=== EXERCISE BRIEF ===
Show me each line of the listing below where the word "linear" appears.

=== DATA RECORDS ===
━━━━━━━━

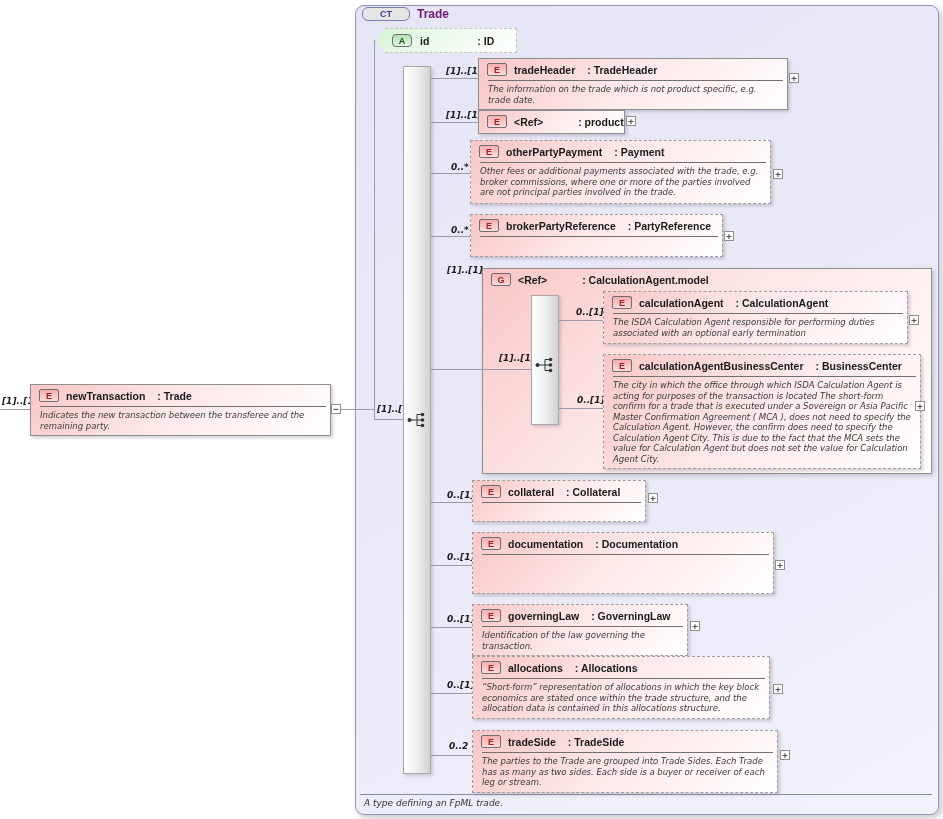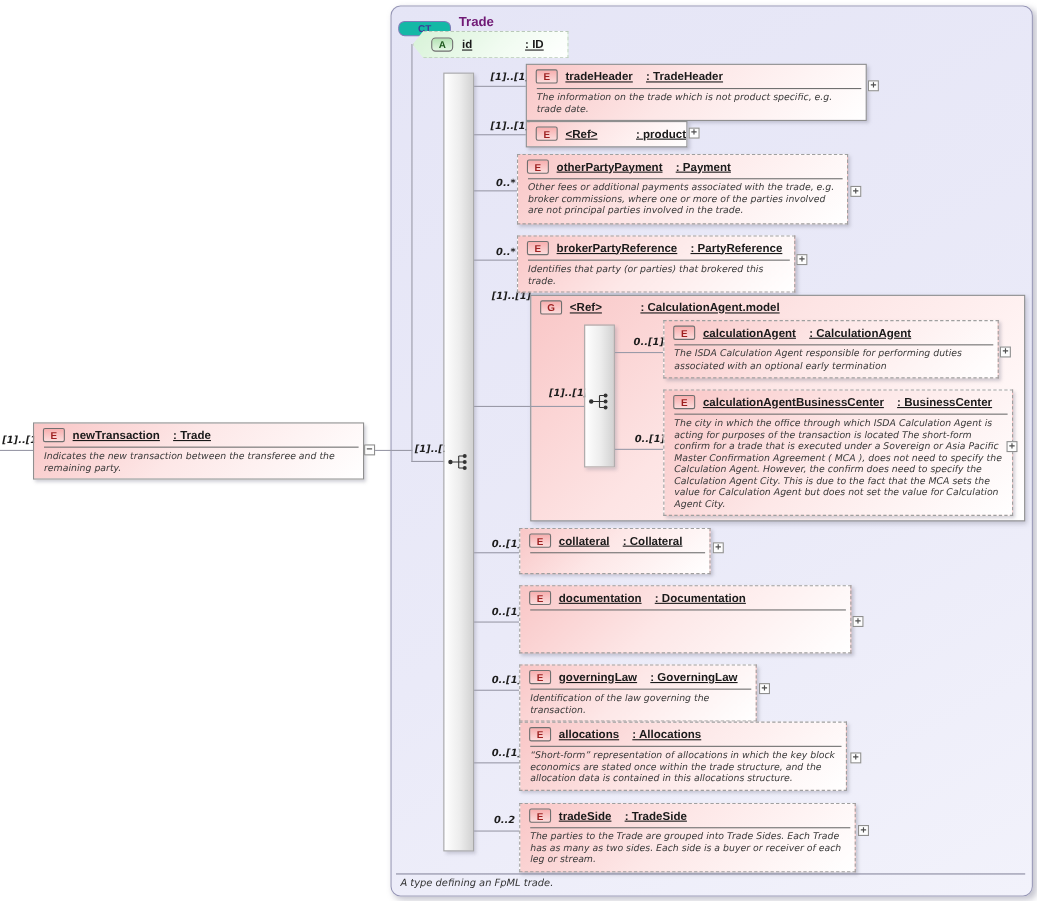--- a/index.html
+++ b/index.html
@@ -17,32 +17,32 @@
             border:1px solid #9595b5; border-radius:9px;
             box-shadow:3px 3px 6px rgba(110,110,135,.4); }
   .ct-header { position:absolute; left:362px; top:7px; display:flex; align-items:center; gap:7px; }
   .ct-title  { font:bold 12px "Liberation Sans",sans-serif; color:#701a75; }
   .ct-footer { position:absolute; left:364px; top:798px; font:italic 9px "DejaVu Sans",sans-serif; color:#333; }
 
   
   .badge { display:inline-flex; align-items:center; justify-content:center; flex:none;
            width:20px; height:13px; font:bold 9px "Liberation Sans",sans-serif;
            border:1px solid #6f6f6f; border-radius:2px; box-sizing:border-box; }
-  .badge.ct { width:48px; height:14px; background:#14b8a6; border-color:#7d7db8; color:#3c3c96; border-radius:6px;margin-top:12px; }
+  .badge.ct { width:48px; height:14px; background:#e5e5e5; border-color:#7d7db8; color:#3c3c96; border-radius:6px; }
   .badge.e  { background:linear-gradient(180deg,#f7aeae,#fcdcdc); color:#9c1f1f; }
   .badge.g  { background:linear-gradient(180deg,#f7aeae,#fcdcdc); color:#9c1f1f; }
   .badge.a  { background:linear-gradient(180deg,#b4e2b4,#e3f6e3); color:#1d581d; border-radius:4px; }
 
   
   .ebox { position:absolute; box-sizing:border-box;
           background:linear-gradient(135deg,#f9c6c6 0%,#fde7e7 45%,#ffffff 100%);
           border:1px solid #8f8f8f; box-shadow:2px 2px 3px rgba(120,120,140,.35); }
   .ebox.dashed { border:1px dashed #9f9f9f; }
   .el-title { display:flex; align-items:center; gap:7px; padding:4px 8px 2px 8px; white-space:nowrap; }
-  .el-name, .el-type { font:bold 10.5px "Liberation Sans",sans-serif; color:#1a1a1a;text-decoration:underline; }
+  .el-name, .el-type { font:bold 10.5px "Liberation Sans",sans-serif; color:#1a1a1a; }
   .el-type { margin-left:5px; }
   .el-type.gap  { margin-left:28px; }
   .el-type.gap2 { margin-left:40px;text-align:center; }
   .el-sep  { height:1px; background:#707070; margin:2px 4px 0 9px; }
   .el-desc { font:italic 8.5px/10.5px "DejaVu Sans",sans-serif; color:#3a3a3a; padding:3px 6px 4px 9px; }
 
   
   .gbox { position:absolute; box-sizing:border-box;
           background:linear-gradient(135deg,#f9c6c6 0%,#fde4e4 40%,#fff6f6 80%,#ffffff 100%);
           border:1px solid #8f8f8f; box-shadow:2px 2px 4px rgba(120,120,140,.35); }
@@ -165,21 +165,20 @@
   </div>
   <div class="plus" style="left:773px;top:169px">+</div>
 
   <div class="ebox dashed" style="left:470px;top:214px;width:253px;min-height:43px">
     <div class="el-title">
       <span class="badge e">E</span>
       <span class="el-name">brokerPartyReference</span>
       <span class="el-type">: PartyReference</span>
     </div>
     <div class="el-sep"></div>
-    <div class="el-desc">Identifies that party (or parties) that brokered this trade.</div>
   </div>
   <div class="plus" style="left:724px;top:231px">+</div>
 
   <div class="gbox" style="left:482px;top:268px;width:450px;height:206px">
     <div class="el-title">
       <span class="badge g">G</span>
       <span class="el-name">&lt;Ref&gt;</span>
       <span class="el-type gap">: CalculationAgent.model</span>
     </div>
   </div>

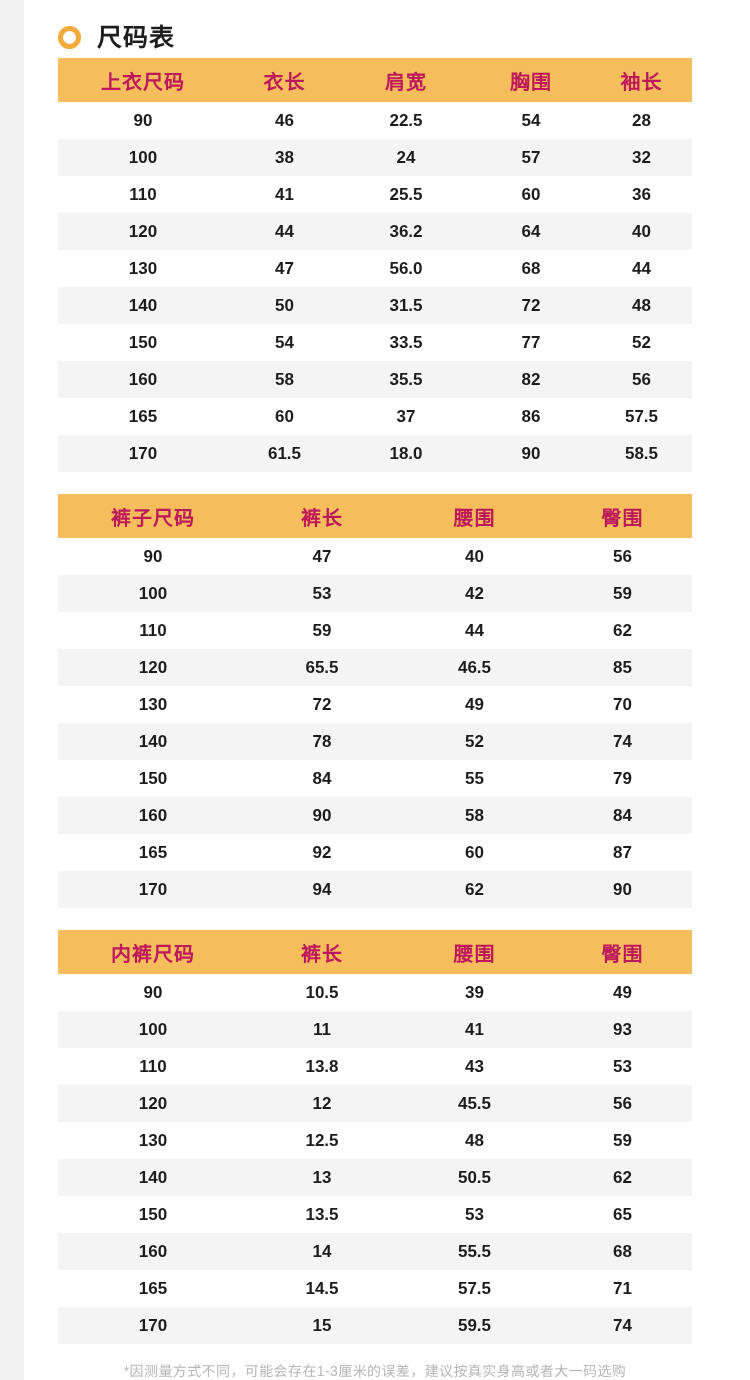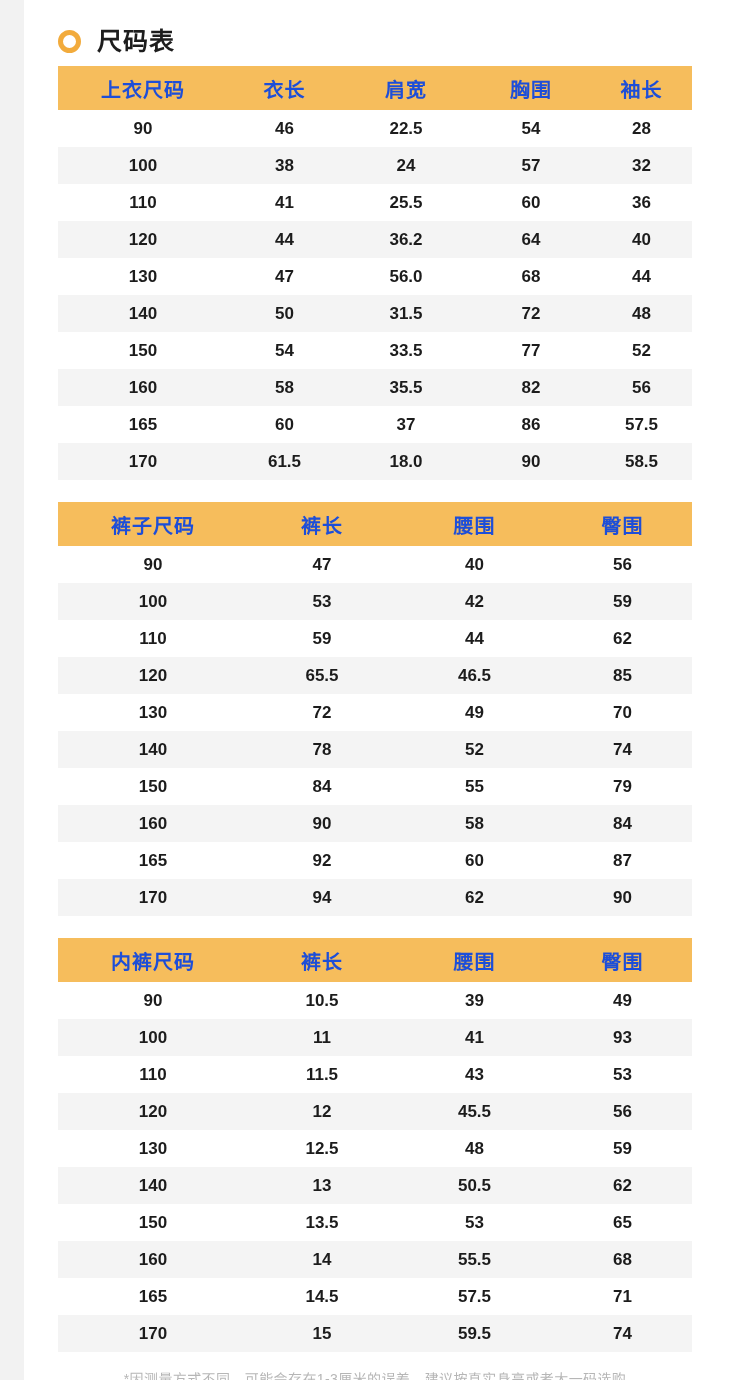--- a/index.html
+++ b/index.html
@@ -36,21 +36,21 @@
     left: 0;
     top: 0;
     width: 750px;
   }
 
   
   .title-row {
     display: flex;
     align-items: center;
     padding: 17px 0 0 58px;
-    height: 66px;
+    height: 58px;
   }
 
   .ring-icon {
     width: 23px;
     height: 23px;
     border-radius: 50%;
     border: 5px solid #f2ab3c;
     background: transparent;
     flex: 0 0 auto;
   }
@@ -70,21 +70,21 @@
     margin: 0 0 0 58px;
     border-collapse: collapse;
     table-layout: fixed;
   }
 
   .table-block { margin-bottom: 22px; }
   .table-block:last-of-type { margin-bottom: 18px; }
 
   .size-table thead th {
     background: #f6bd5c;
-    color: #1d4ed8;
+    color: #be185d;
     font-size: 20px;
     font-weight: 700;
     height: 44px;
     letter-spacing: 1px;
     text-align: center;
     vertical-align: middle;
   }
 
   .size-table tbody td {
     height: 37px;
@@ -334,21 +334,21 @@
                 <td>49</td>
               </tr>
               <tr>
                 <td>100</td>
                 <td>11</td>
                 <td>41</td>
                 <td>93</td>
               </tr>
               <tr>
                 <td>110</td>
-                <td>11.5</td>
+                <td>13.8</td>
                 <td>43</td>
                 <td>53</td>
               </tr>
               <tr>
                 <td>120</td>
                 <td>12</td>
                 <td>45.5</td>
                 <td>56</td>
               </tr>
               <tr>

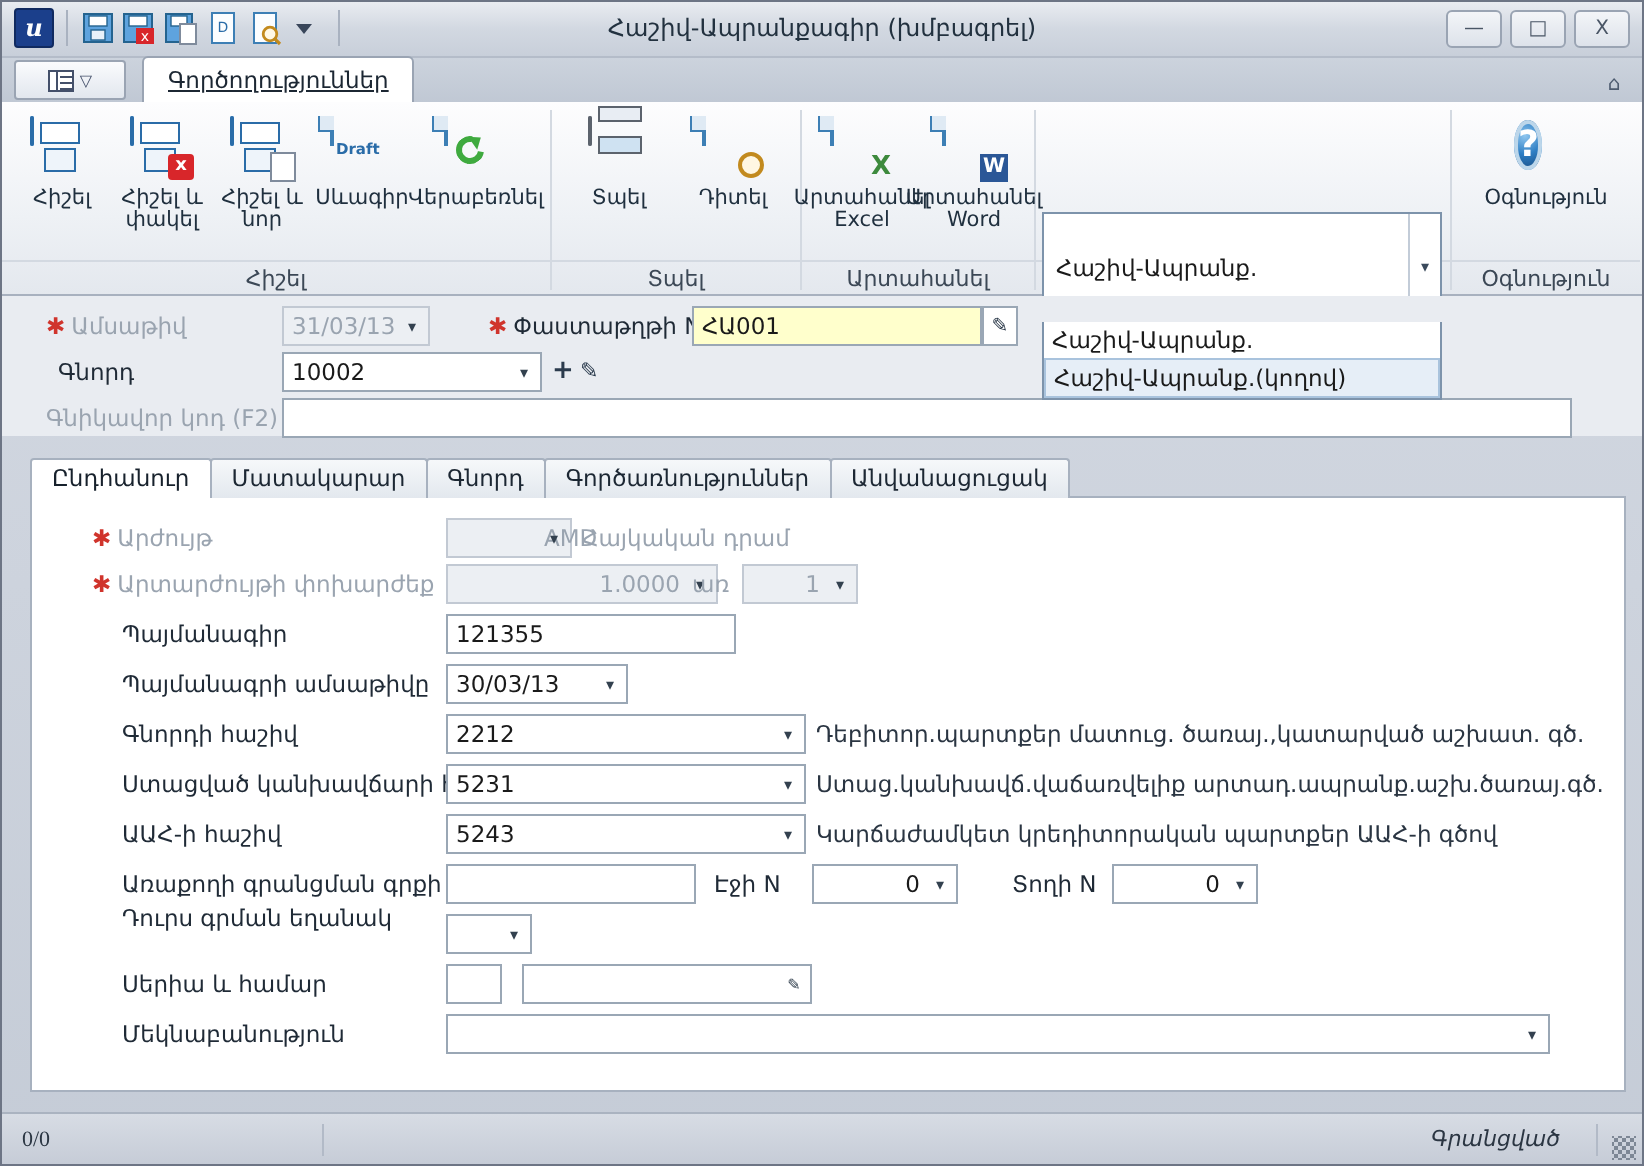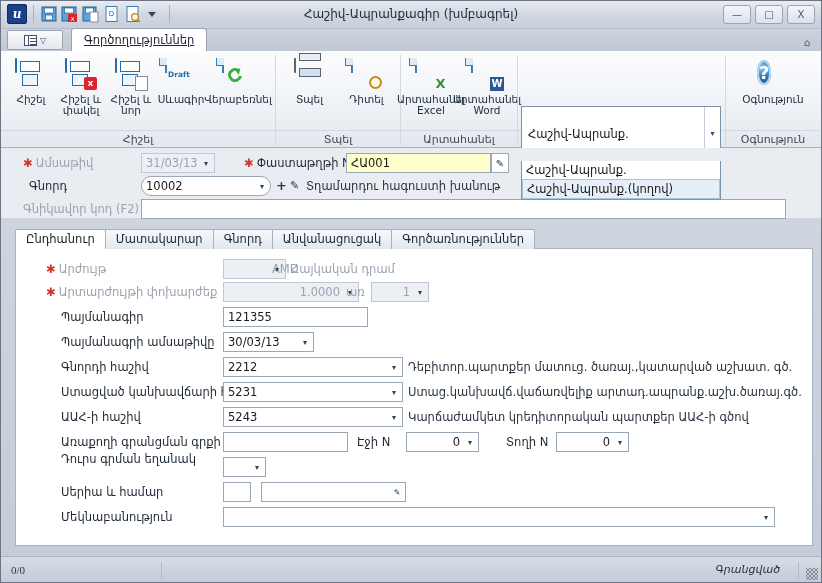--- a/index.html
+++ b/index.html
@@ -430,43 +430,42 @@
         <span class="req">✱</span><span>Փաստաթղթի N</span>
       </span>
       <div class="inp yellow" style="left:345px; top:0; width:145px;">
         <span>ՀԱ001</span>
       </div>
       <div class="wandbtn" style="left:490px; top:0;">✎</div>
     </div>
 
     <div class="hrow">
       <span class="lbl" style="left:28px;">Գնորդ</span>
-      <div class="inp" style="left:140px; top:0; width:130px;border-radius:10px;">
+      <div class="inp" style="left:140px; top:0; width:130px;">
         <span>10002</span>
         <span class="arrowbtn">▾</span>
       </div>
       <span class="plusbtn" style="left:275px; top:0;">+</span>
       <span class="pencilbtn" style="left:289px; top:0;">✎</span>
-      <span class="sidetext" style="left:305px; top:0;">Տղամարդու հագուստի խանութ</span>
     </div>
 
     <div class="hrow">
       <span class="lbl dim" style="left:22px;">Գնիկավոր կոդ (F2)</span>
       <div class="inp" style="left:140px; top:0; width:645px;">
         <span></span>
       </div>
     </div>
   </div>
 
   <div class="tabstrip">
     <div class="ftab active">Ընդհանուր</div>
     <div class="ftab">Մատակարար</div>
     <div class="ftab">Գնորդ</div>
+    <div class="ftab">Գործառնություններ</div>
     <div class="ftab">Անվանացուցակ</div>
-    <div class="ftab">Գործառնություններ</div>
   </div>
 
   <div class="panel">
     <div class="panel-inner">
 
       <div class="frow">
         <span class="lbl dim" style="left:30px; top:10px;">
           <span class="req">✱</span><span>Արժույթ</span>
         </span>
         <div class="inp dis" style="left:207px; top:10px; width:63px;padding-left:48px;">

━━━━━━━━

=== RESULT ===
   .badge.e  { background:linear-gradient(180deg,#f7aeae,#fcdcdc); color:#9c1f1f; }
   .badge.g  { background:linear-gradient(180deg,#f7aeae,#fcdcdc); color:#9c1f1f; }
   .badge.a  { background:linear-gradient(180deg,#b4e2b4,#e3f6e3); color:#1d581d; border-radius:4px; }
           background:linear-gradient(135deg,#f9c6c6 0%,#fde7e7 45%,#ffffff 100%);
           background:linear-gradient(135deg,#f9c6c6 0%,#fde4e4 40%,#fff6f6 80%,#ffffff 100%);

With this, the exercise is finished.